Dataset records |
=== Begin Enclosure ===

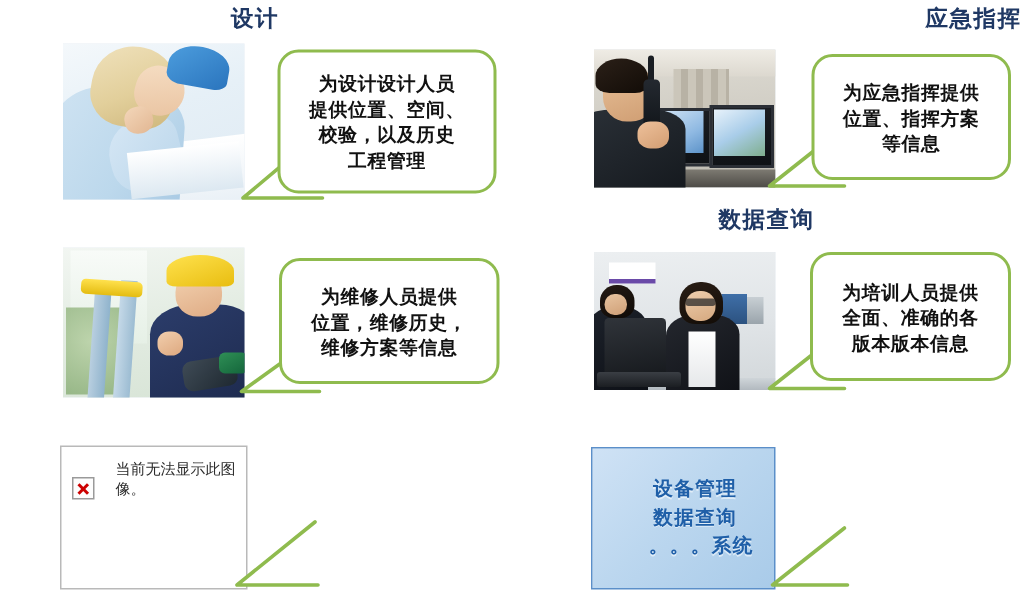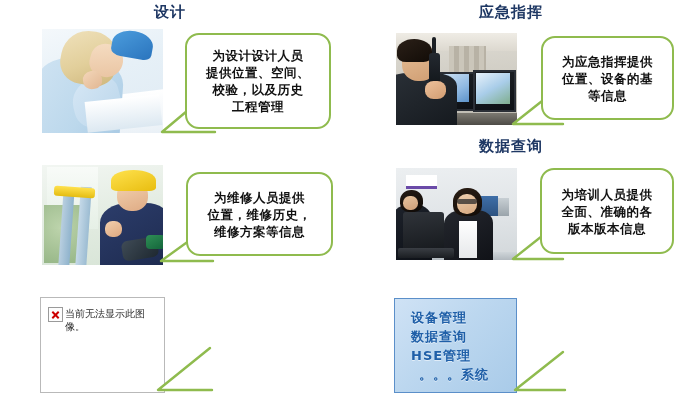--- a/index.html
+++ b/index.html
@@ -163,23 +163,23 @@
 
   
   .broken-img {
     position: absolute;
     background: #ffffff;
     border: 1px solid #b9b9b9;
     box-sizing: border-box;
   }
   .broken-inner {
     display: flex;
-    align-items: flex-start;
+    align-items: flex-end;
     padding: 9px 7px;
-    gap: 2px;
+    gap: 14px;
   }
   .broken-icon {
     width: 15px;
     height: 15px;
     flex: 0 0 15px;
     border: 1px solid #9a9a9a;
     background: #fdfdfd;
     position: relative;
     box-sizing: border-box;
   }
@@ -205,20 +205,21 @@
   
   .service-box {
     position: absolute;
     box-sizing: border-box;
     border: 1px solid #5b8fc9;
     background: linear-gradient(135deg, #cfe2f5 0%, #bcd7ef 45%, #a9cbe9 100%);
     display: flex;
     flex-direction: column;
     justify-content: center;
     padding-left: 16px;
+    align-items: center;
   }
   .service-line {
     color: #1f5fa8;
     font-weight: bold;
     font-size: 13px;
     line-height: 19px;
     letter-spacing: 1px;
     white-space: nowrap;
     text-shadow: 0 1px 0 rgba(255,255,255,.55);
   }
@@ -275,21 +276,21 @@
 
   <div class="bubble" style="left:185px;top:33px;width:146px;height:96px;">
     <div class="bubble-text">为设计设计人员
 提供位置、空间、
 校验，以及历史
 工程管理</div>
   </div>
 </div>
 
 <div class="panel" style="left:341px;top:0;width:340px;height:140px;">
-  <div class="panel-title" style="top:3px;">应急指挥</div>
+  <div class="panel-title" style="top:3px;text-align:right;">应急指挥</div>
 
   <div class="photo" style="left:55px;top:33px;width:121px;height:92px;">
     <div class="ph-layer p3-bg"></div>
     <div class="p3-ceil"></div>
     <div class="p3-cur"></div>
     <div class="p3-mon1"></div>
     <div class="p3-scr1"></div>
     <div class="p3-mon2"></div>
     <div class="p3-scr2"></div>
     <div class="p3-desk"></div>
@@ -300,21 +301,21 @@
     <div class="p3-radio"></div>
     <div class="p3-hand"></div>
   </div>
 
   <svg class="bubble-tail" style="left:166px;top:84px;" width="58" height="48" viewBox="0 0 58 48">
     <polyline points="54,2 6,40 56,40" fill="#ffffff" stroke="#8fbb4e" stroke-width="2.4" stroke-linejoin="round" stroke-linecap="round"></polyline>
   </svg>
 
   <div class="bubble" style="left:200px;top:36px;width:133px;height:84px;">
     <div class="bubble-text">为应急指挥提供
-位置、设备的基
+位置、指挥方案
 等信息</div>
   </div>
 </div>
 
 <div class="panel" style="left:0;top:140px;width:340px;height:130px;">
 
   <div class="photo" style="left:42px;top:25px;width:121px;height:100px;">
     <div class="ph-layer p2-bg"></div>
     <div class="p2-win"></div>
     <div class="p2-green"></div>
@@ -385,21 +386,20 @@
     <polyline points="58,2 6,44 60,44" fill="#ffffff" stroke="#8fbb4e" stroke-width="2.4" stroke-linejoin="round" stroke-linecap="round"></polyline>
   </svg>
 
 </div>
 
 <div class="panel" style="left:341px;top:268px;width:340px;height:132px;">
 
   <div class="service-box" style="left:53px;top:30px;width:123px;height:95px;">
     <div class="service-line">设备管理</div>
     <div class="service-line">数据查询</div>
-    <div class="service-line">HSE管理</div>
     <div class="service-line indent">。。。系统</div>
   </div>
 
   <svg class="bubble-tail" style="left:168px;top:82px;" width="58" height="48" viewBox="0 0 58 48">
     <polyline points="54,2 6,40 56,40" fill="#ffffff" stroke="#8fbb4e" stroke-width="2.4" stroke-linejoin="round" stroke-linecap="round"></polyline>
   </svg>
 
 </div>
 
 </body></html>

=== End Enclosure ===

Instructions for the task | Set down every entry above exactly as written. Leave out all pictures.

Exercise response |
--- a/index.html
+++ b/index.html
@@ -163,23 +163,23 @@
 
   
   .broken-img {
     position: absolute;
     background: #ffffff;
     border: 1px solid #b9b9b9;
     box-sizing: border-box;
   }
   .broken-inner {
     display: flex;
-    align-items: flex-start;
+    align-items: flex-end;
     padding: 9px 7px;
-    gap: 2px;
+    gap: 14px;
   }
   .broken-icon {
     width: 15px;
     height: 15px;
     flex: 0 0 15px;
     border: 1px solid #9a9a9a;
     background: #fdfdfd;
     position: relative;
     box-sizing: border-box;
   }
@@ -205,20 +205,21 @@
   
   .service-box {
     position: absolute;
     box-sizing: border-box;
     border: 1px solid #5b8fc9;
     background: linear-gradient(135deg, #cfe2f5 0%, #bcd7ef 45%, #a9cbe9 100%);
     display: flex;
     flex-direction: column;
     justify-content: center;
     padding-left: 16px;
+    align-items: center;
   }
   .service-line {
     color: #1f5fa8;
     font-weight: bold;
     font-size: 13px;
     line-height: 19px;
     letter-spacing: 1px;
     white-space: nowrap;
     text-shadow: 0 1px 0 rgba(255,255,255,.55);
   }
@@ -275,21 +276,21 @@
 
   <div class="bubble" style="left:185px;top:33px;width:146px;height:96px;">
     <div class="bubble-text">为设计设计人员
 提供位置、空间、
 校验，以及历史
 工程管理</div>
   </div>
 </div>
 
 <div class="panel" style="left:341px;top:0;width:340px;height:140px;">
-  <div class="panel-title" style="top:3px;">应急指挥</div>
+  <div class="panel-title" style="top:3px;text-align:right;">应急指挥</div>
 
   <div class="photo" style="left:55px;top:33px;width:121px;height:92px;">
     <div class="ph-layer p3-bg"></div>
     <div class="p3-ceil"></div>
     <div class="p3-cur"></div>
     <div class="p3-mon1"></div>
     <div class="p3-scr1"></div>
     <div class="p3-mon2"></div>
     <div class="p3-scr2"></div>
     <div class="p3-desk"></div>
@@ -300,21 +301,21 @@
     <div class="p3-radio"></div>
     <div class="p3-hand"></div>
   </div>
 
   <svg class="bubble-tail" style="left:166px;top:84px;" width="58" height="48" viewBox="0 0 58 48">
     <polyline points="54,2 6,40 56,40" fill="#ffffff" stroke="#8fbb4e" stroke-width="2.4" stroke-linejoin="round" stroke-linecap="round"></polyline>
   </svg>
 
   <div class="bubble" style="left:200px;top:36px;width:133px;height:84px;">
     <div class="bubble-text">为应急指挥提供
-位置、设备的基
+位置、指挥方案
 等信息</div>
   </div>
 </div>
 
 <div class="panel" style="left:0;top:140px;width:340px;height:130px;">
 
   <div class="photo" style="left:42px;top:25px;width:121px;height:100px;">
     <div class="ph-layer p2-bg"></div>
     <div class="p2-win"></div>
     <div class="p2-green"></div>
@@ -385,21 +386,20 @@
     <polyline points="58,2 6,44 60,44" fill="#ffffff" stroke="#8fbb4e" stroke-width="2.4" stroke-linejoin="round" stroke-linecap="round"></polyline>
   </svg>
 
 </div>
 
 <div class="panel" style="left:341px;top:268px;width:340px;height:132px;">
 
   <div class="service-box" style="left:53px;top:30px;width:123px;height:95px;">
     <div class="service-line">设备管理</div>
     <div class="service-line">数据查询</div>
-    <div class="service-line">HSE管理</div>
     <div class="service-line indent">。。。系统</div>
   </div>
 
   <svg class="bubble-tail" style="left:168px;top:82px;" width="58" height="48" viewBox="0 0 58 48">
     <polyline points="54,2 6,40 56,40" fill="#ffffff" stroke="#8fbb4e" stroke-width="2.4" stroke-linejoin="round" stroke-linecap="round"></polyline>
   </svg>
 
 </div>
 
 </body></html>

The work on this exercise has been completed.